## Cache and Bandwidth Aware Real-time Subsurface Scattering

### PhD. Dissertation (Advisor: Marc Olano).

Figure 1: MetaHuman rendered with our proposed subsurface scattering algorithm in Unreal Engine in real time.

Abstract: Photo-realistic subsurface scattering is a demanding feature in many real-time applications, especially in next-generation games and virtual productions where the uncanny valley needs to be addressed for real-time human skin rendering. Most importantly, it must be addressed in milliseconds or less without visible quality compromise. These quality and performance demands are prohibitively expensive when using Monte Carlo sampling for subsurface scattering. Moreover, real-time rendering is limited by hardware capability and GPU cache architectures. This dissertation explores novel algorithms for high-quality photo-realistic real-time subsurface scattering with cache incoherence and limited bandwidth.
To achieve this, a new generic taxonomy is proposed for heterogeneous realtime rendering to identify techniques that can improve bandwidth and cache utilization. A single pass, variance guided, and generic O(1) real-time adaptive sampling technique is proposed to minimize bandwidth demands and improve cache utilization. This adaptive sampling pass works with different global temporal accumulation techniques (e.g., Temporal Anti-Aliasing and Deep Learning Super Sampling) to further improve quality. We propose a new technique, adaptive filtered importance sampling (AFIS), based on our single pass adaptive sampling technique and filtered importance sampling. A hybrid AFIS and the separable approximation technique allows the user to balance quality and performance. To deal with instability during dynamic lighting, a novel use of Control Variates (CV) in the sample domain instead of shading domain is proposed.
Our algorithm induces as little as one texture overhead to a real-time rendering engine, and has been battle tested in the Unreal Engine, a commercial game engine.

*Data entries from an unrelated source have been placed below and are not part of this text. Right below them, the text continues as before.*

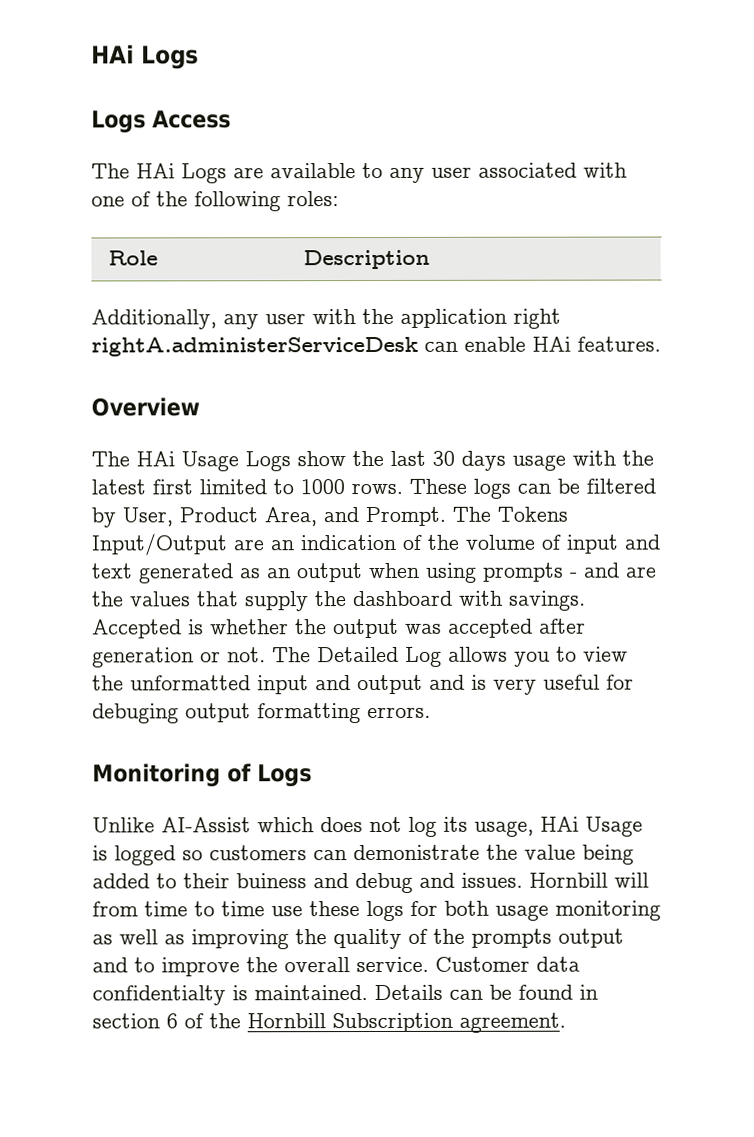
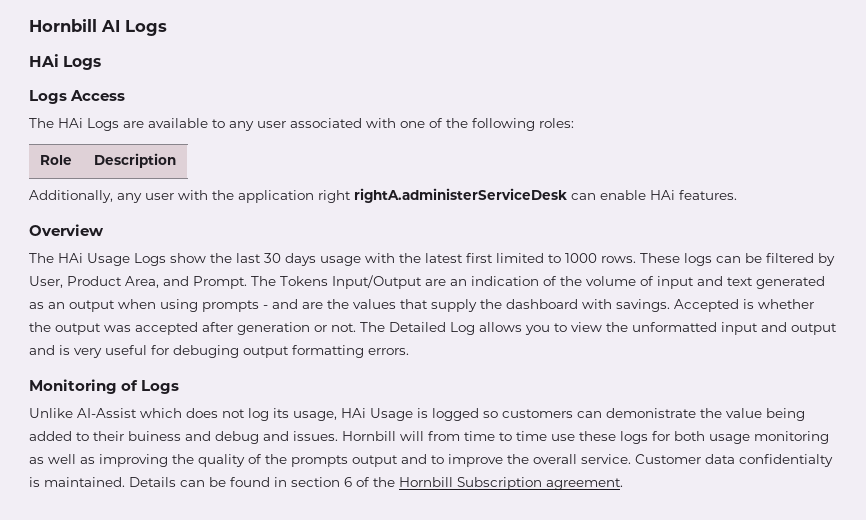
+ Hornbill AI Logs

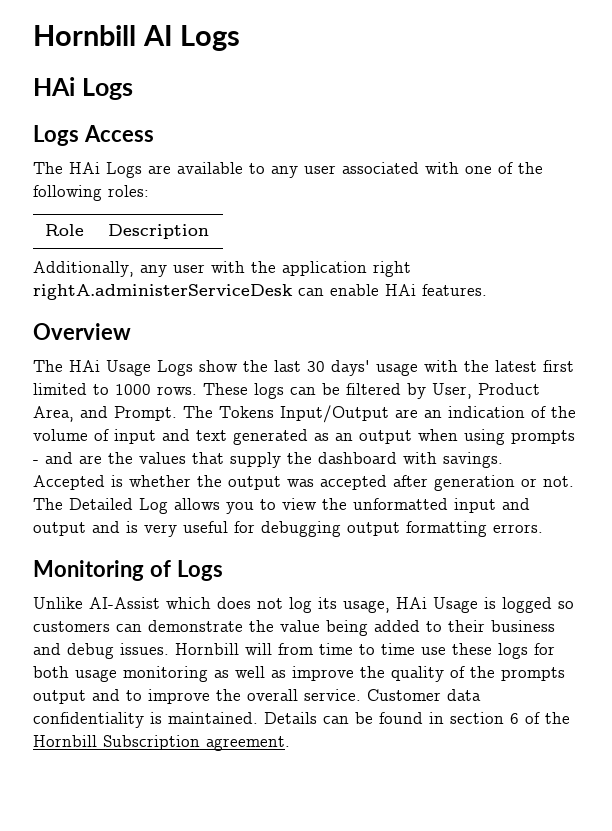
- The HAi Usage Logs show the last 30 days usage with the latest first limited to 1000 rows.
+ The HAi Usage Logs show the last 30 days' usage with the latest first limited to 1000 rows.
- The Detailed Log allows you to view the unformatted input and output and is very useful for debuging output formatting errors.
+ The Detailed Log allows you to view the unformatted input and output and is very useful for debugging output formatting errors.
- Unlike AI-Assist which does not log its usage, HAi Usage is logged so customers can demonistrate the value being added to their buiness and debug and issues.
+ Unlike AI-Assist which does not log its usage, HAi Usage is logged so customers can demonstrate the value being added to their business and debug issues.
- Hornbill will from time to time use these logs for both usage monitoring as well as improving the quality of the prompts output and to improve the overall service.
+ Hornbill will from time to time use these logs for both usage monitoring as well as improve the quality of the prompts output and to improve the overall service.
- Customer data confidentialty is maintained.
+ Customer data confidentiality is maintained.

## Real-time Subsurface Control Variates: Temporally Stable Adaptive Sampling

### Proc. ACM Comput. Graph. Interact. Tech. 4, 1 (I3D, 2021)

Figure 1: Dynamic subsurface scene just after light has been turned off. Our method has consistently lower sample count (d) than SPVG [Xie et al. 2020] (c) at this frame. It leads to lower sampling pass time in dynamic lighting from 12.9 ms to 5.2 ms at 3360 × 1440 (×2.5), while maintaining good quality (47.5 dB) vs SPVG (48.6 dB). Separable (b) runs fastest for the whole subsurface pass at 4.0 ms, however, with visible banding artifacts.

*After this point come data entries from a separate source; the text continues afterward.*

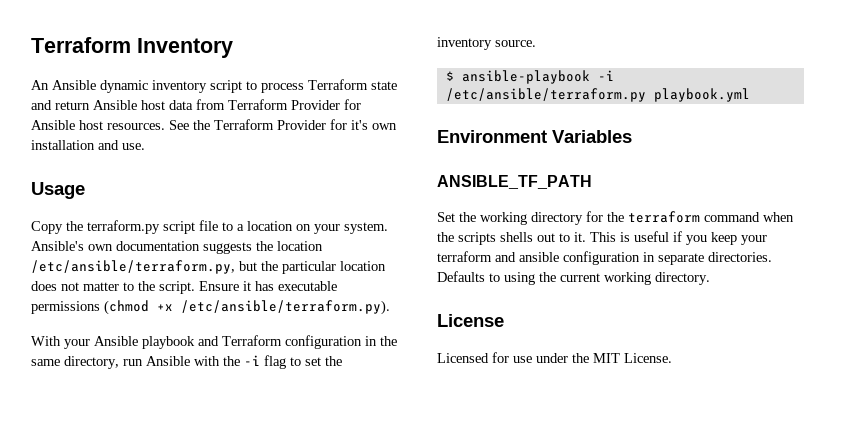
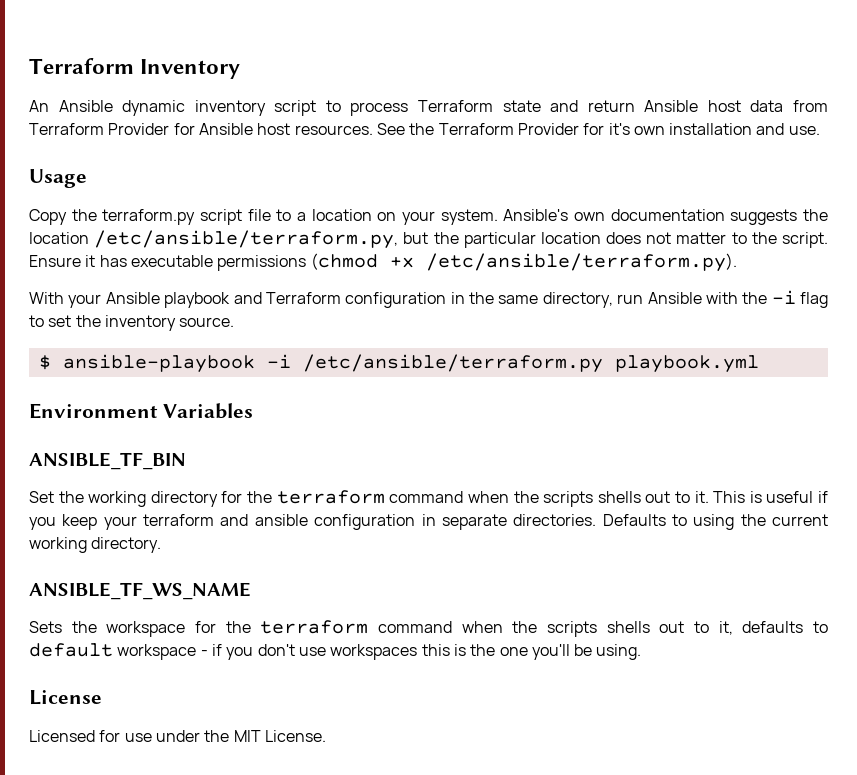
- ANSIBLE_TF_PATH
+ ANSIBLE_TF_BIN
+ ANSIBLE_TF_WS_NAME
+ Sets the workspace for the terraform command when the scripts shells out to it, defaults to default workspace - if you don't use workspaces this is the one you'll be using.

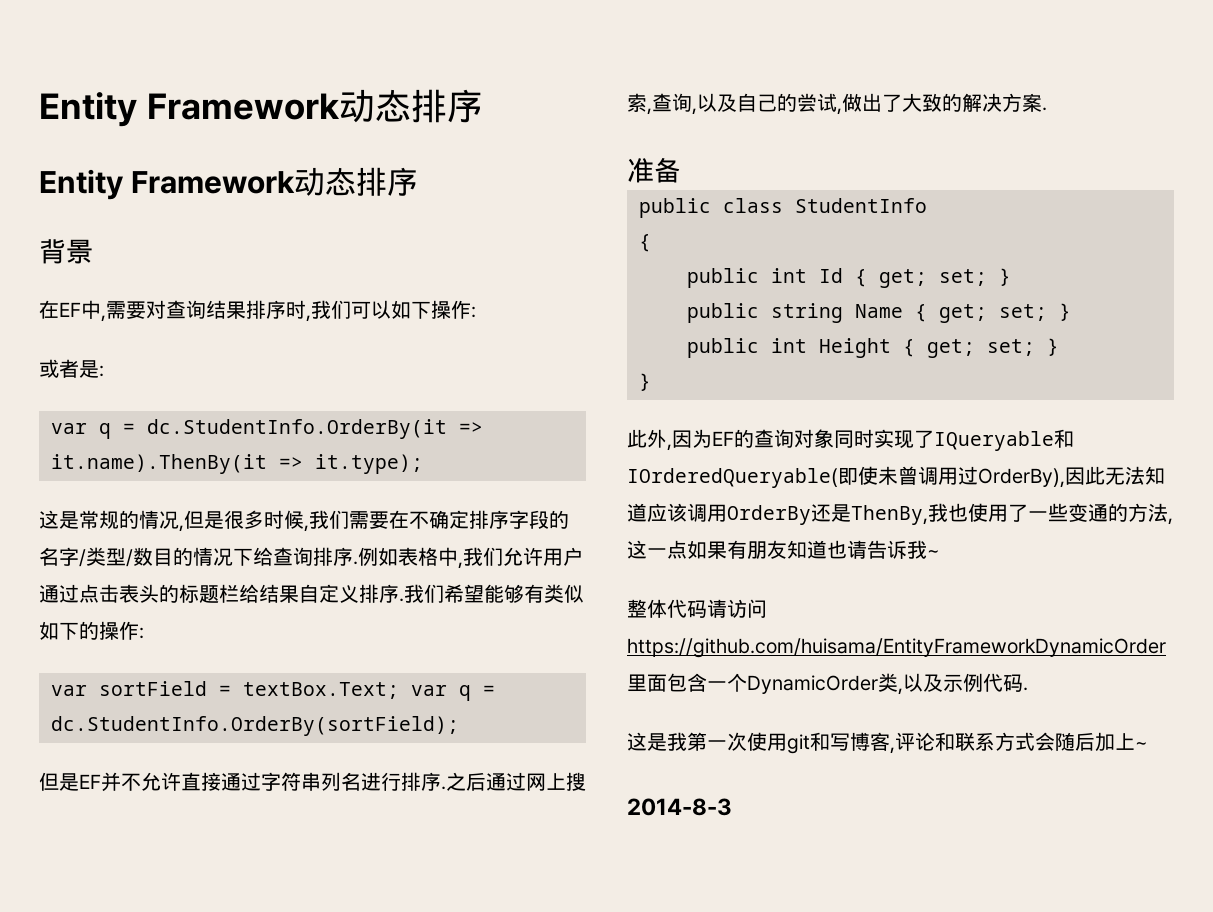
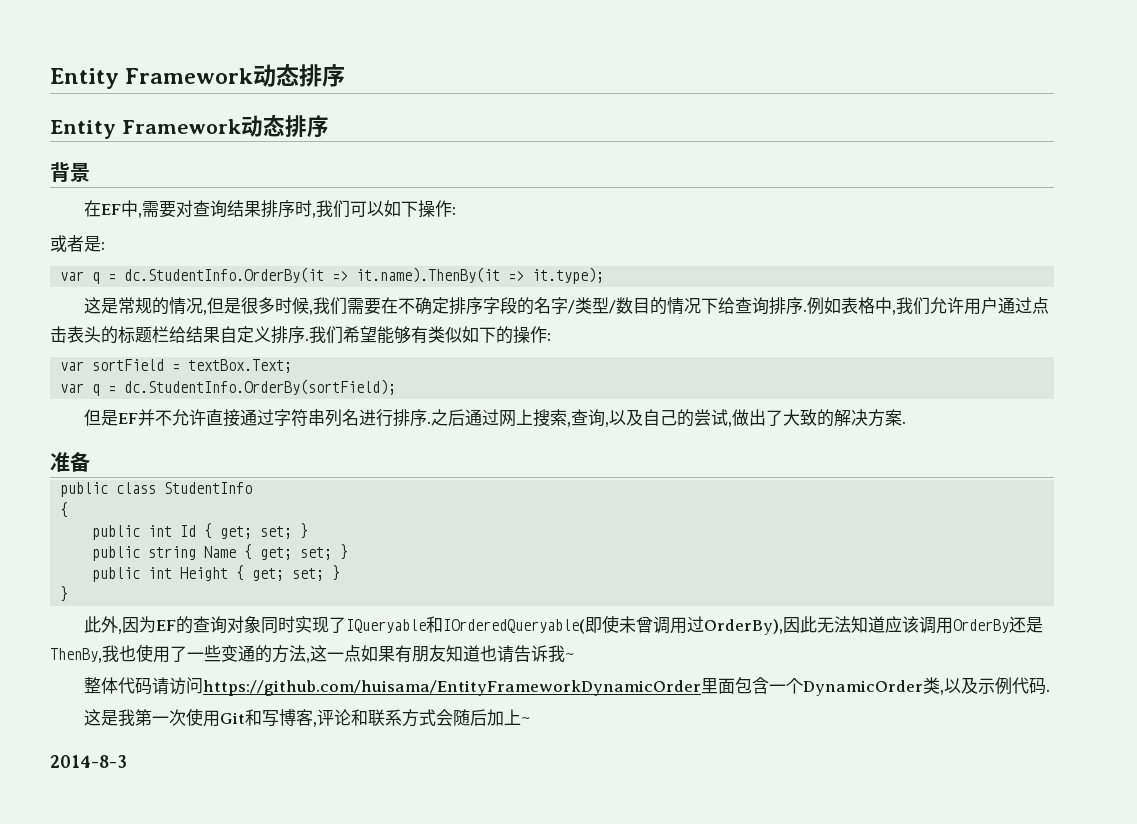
- var sortField = textBox.Text; var q = dc.StudentInfo.OrderBy(sortField);
+ var sortField = textBox.Text;
+ var q = dc.StudentInfo.OrderBy(sortField);
- 这是我第一次使用git和写博客,评论和联系方式会随后加上~
+ 这是我第一次使用Git和写博客,评论和联系方式会随后加上~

Abstract: Real-time adaptive sampling is a new technique recently proposed for efficient importance sampling in real-time Monte Carlo sampling in subsurface scattering. It adaptively places samples based on variance tracking to help escape the uncanny valley of subsurface rendering. However, the occasional performance drop due to temporal lighting dynamics (e.g., guns or lights turning on and off) could hinder adoption in games or other applications where smooth high frame rate is preferred. In this paper we propose a novel usage of Control Variates (CV) in the sample domain instead of shading domain to maintain a consistent low pass time. Our algorithm seamlessly reduces to diffuse with zero scattering samples for sub-pixel scattering. We propose a novel joint-optimization algorithm for sample count and CV coefficient estimation. The main enabler is our novel time-variant covariance updating method that helps remove the effect of recent temporal dynamics from variance tracking. Since bandwidth is critical in real-time rendering, a solution without adding any extra textures is also provided.

Figure 1: Subsurface rendering comparison from close to far at 1920x1080 on NVIDIA Quadro P4000 (implemented in UE4). (a) our adaptive sampling algorithm ($σ\\_0^2$ = 0.001, κ = 0.2, $b\\_{min}$ = 8 spp, $b\\_{max}$ = 64 spp), (b) Golubev [2018]’s sampling model in our framework with 64spp, (c) a Baseline fixed 64-sample implementation without our proposed acceleration techniques, (d) Separable screen-space diffusion. (e) Visualization of our adaptive sample count for each view. Our quality is higher than Baseline in all three scenarios (close skin patch, ear, and front). Moreover, our algorithm runs faster on the close skin patch with an acceleration of up to 91.07× (2.78 ms vs 253.18 ms). In addition, our algorithm enables better quality with run time comparable or even better than Separable. Error measurements are PSNR for the subsurface, as compared to a reference image at 2k samples per pixel. Digital Mike ©Epic Games, Inc.